AI image detector

Made and tested various models to detect AI from real images.

Summary

Yes this description is AI generated from my final report for this project. Did this work with two of my friends for a class final project.

  • What you set out to do
    • Big question: “Can we tell if a picture is AI‑made or real using quick stats like brightness, contrast, saturation, etc.—and how does that stack up against a CNN?” Spoiler: the CNN is the gym bro who actually lifts.
  • Data at a glance
    • Two datasets:
      • Dataset 1: ~12k low‑res images, 50/50 real vs. fake—great for “messy real‑world” testing.
      • Dataset 2: ~900 higher‑quality art images, ~54/46 split—good for subtle style cues.
  • What We measured
    • Brightness, saturation, contrast, number of unique pixels, and RGB color ranges.
    • Sanity‑checked with t‑tests and correlations.

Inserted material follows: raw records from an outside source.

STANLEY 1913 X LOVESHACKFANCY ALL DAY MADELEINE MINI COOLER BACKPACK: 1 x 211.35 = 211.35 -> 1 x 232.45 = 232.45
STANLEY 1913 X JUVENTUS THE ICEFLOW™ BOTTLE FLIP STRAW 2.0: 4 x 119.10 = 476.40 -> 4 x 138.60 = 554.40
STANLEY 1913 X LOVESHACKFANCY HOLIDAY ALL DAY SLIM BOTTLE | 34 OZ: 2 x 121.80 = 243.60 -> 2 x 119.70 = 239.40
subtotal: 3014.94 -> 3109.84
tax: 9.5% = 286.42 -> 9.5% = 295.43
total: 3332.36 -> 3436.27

The density plots show the classes do nudge apart—just not cleanly enough to win the whole game.
  • Model adventures
    • Tried PCA to compress the features. Verdict: meh—no real boost, so dropped.
    • Logistic Regression / Random Forest on the hand‑crafted features landed around ~0.64 for accuracy/precision/recall/F1. Feature importance crowned brightness/contrast/saturation as the top bouncers.
    • Then the CNN strolled in, looked at raw pixels, and posted ~0.97 across the board. Yowza.
    • Conclusion: differences exist and are useful, but CNNs capture the nuance way better. Future idea: try a GAN for continual learning.

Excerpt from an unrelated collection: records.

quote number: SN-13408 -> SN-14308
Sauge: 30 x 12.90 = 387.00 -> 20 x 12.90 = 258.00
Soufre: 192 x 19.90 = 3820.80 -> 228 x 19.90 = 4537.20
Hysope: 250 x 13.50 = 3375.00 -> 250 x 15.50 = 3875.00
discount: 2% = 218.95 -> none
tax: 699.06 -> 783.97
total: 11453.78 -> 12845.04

Why this is exciting for “big data” even without looking at images

Think of the simple stats as a no‑peek pre‑screen—a fast, cheap bouncer before the VIP lounge:

  • Triage at scale: Run brightness/contrast/saturation/unique‑pixel counts in milliseconds to flag likely AI images across millions of files.
  • Save compute: Only send the “maybe” pile to your expensive CNN; pass the obvious ones or toss them.
  • Privacy‑friendlier: You’re not “seeing” the images—just their aggregates—so the first pass can happen where data lives (edge / on‑prem), reducing transfers.
  • Ops hygiene: Use thresholds (e.g., odd saturation ranges) to auto‑quarantine suspicious content and keep downstream systems cleaner.
  • Real‑time ready: These features can run inline in ingestion pipelines or queues as a first‑stage filter.

Mental model: brightness/contrast = the door staff (“ID please”); CNN = the back‑room expert who interviews edge cases. Together, you get speed + accuracy without melting your GPUs.